Сегодня возможностей для «классического» образования и самообразования становится намного больше, чем раньше. И читать книги ведь никто не мешает, а уже начался процесс перенесения на электронные носители информации тех сведений и текстов, которые кажутся наиболее ценными. Пока «оцифровано» всего 10 % текстов Библиотеки конгресса, 5 % Российской национальной библиотеки… но ведь процесс только начался.
Создаются мощные программы, хранящие тексты на латыни и греческом, произведения, вошедшие в золотой фонд культуры: Ibycus, Linguae Graecae, Pandora. Эти программы, как и компьютерные энциклопедии, компьютерные учебники, доступны в той же степени, что и Hanter, Doom, Supra или любая другая игрушка. Но чтобы пользоваться этими программами, нужно, во-первых, иметь это желание. Желание не рассказывать окружающим о любви к культуре, а желание реально «брать и делать»
Во-вторых, приходится много знать и уметь. Кроме хорошего владения машиной нужно еще и знание языков, владение культурной информацией, знание и понимание множества увлекательных, но сложных вещей. Короче – нужно долго учиться. На этом пути можно добиться большего, чем добивался прадед и прапрадед за те же промежутки времени. Но не даром.
Другие же склонны использовать компьютер как раз для упрощения своей внутренней жизни. Большие технические возможности можно ведь использовать и так – перекладывать на машину право выбора, ответственность за собственные поступки. Пусть машина как бы думает и чувствует. Техника дает возможность самому ее владельцу меньше думать, переживать, чувствовать, работать – и притом в сопровождении приятного чувства комфорта.
Кроме того, машина развлекает, уводит из реального мира. И если человек не очень уверенно чувствует себя в этом самом «реальном» – естественно, велик соблазн «уйти» в выдуманный, виртуальный, но зато ласкающий мир, создаваемый машиной.
Правда, это не ново… Точно так же разделялось любое общество после каждой из информационных революций.
Книгопечатание породило ученых строителей империй, но породило и скучающих девиц с томиками модных романисток. Да и сегодня самые тиражные издания – творения Дашковой, Воронцовой и прочий печатный навоз.

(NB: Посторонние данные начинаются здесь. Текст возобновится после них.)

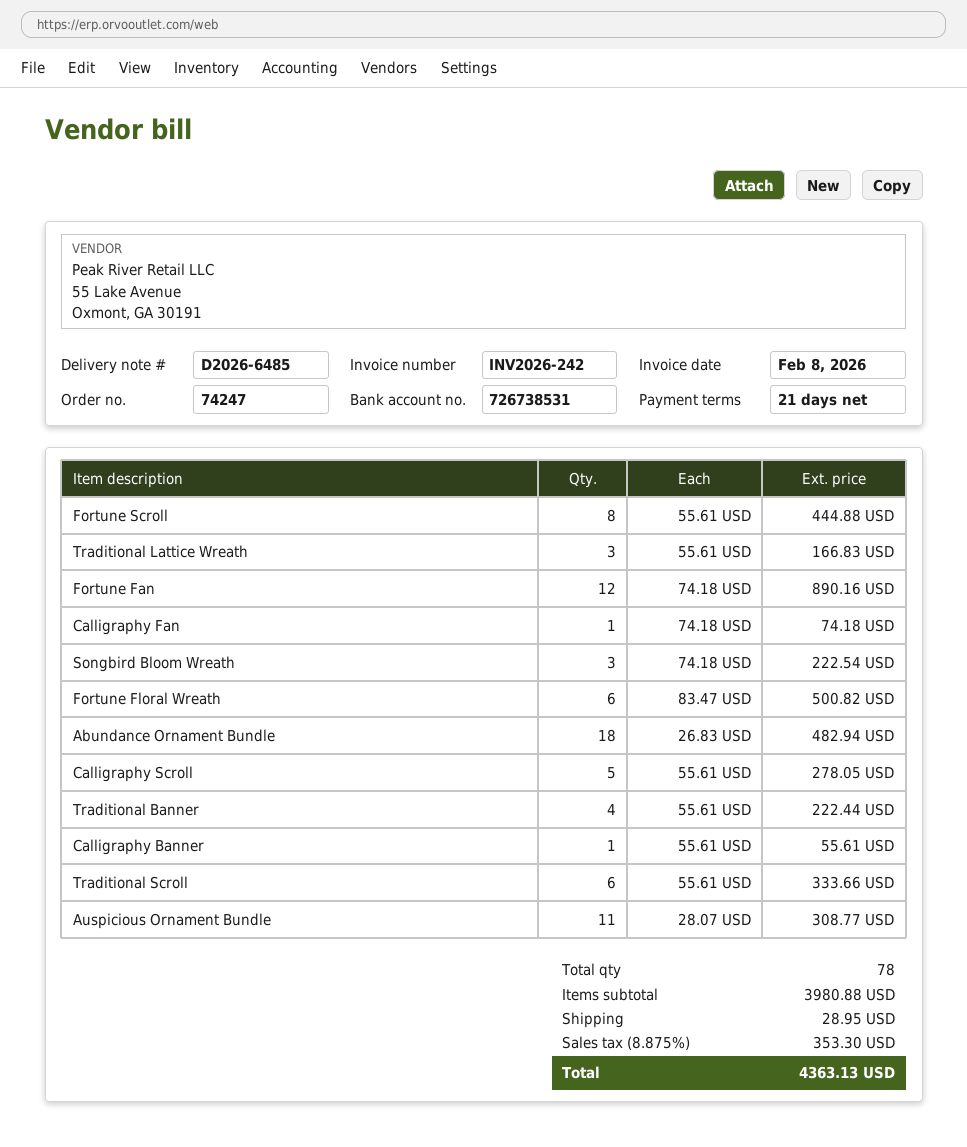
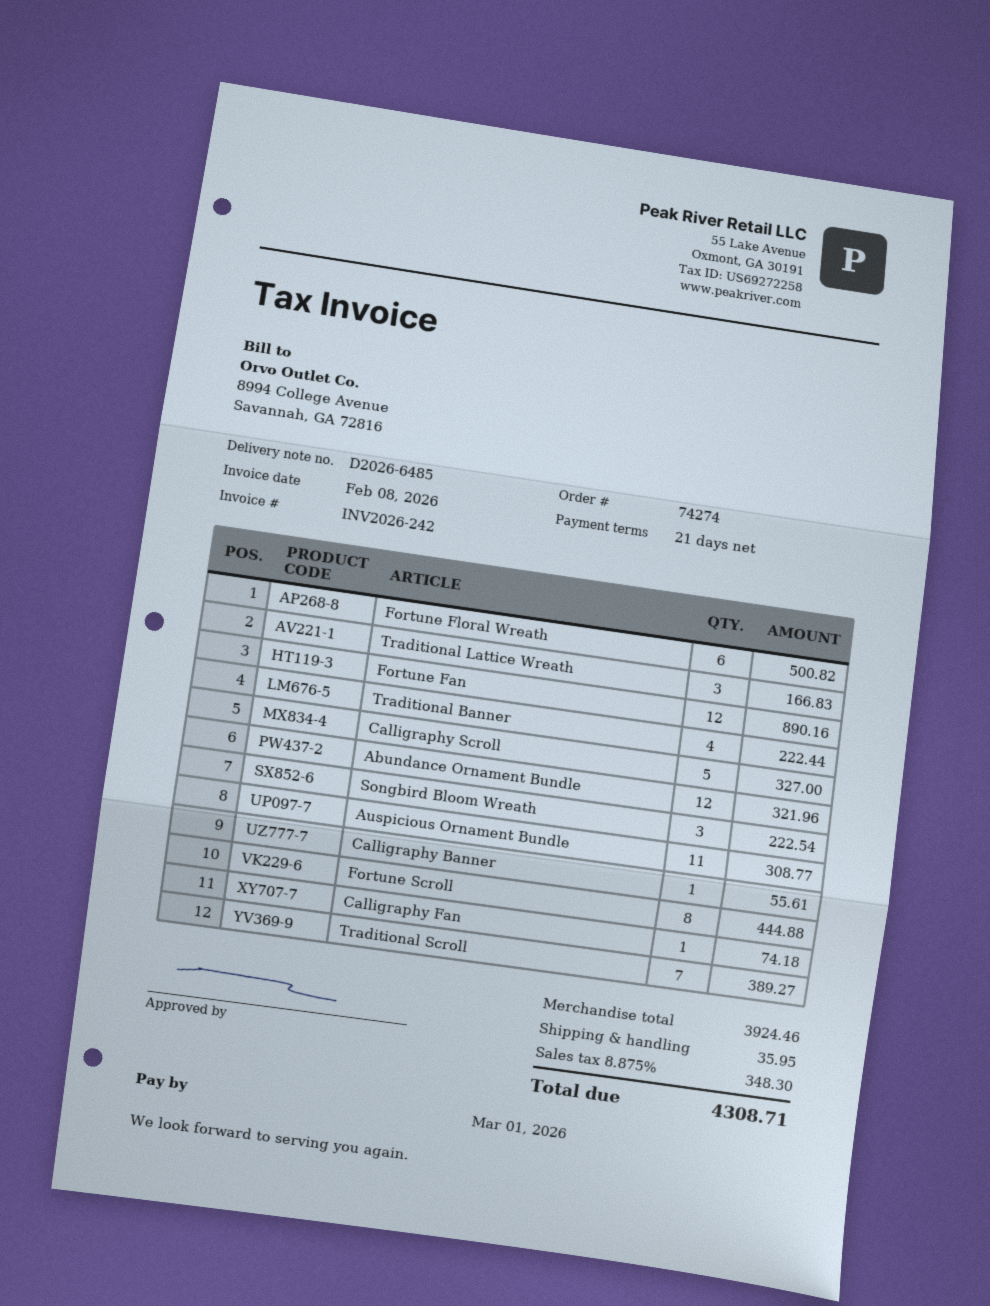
order number: 74247 -> 74274
Abundance Ornament Bundle: 18 for 482.94 -> 12 for 321.96
Calligraphy Scroll: 5 for 278.05 -> 5 for 327.00
Traditional Scroll: 6 for 333.66 -> 7 for 389.27
subtotal: 3980.88 -> 3924.46
shipping: 28.95 -> 35.95
tax: 8.875% = 353.30 -> 8.875% = 348.30
total: 4363.13 -> 4308.71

Так было и при советской власти. Классику тогда пытались «внедрить в массы», но массы упорно не желали классику читать. Вот детективы, романы из «Библиотеки приключений», кустарные переводы той же «Анжелики», космобоевиков Желязного и прочей макулатуры – вот это на каждой книжной толкучке расходилось по цене, в десятки раз превышавшей стоимость Толстого или Чехова. Массы востребовали именно это – и рынок действовал в соответствии с законом спроса и предложения.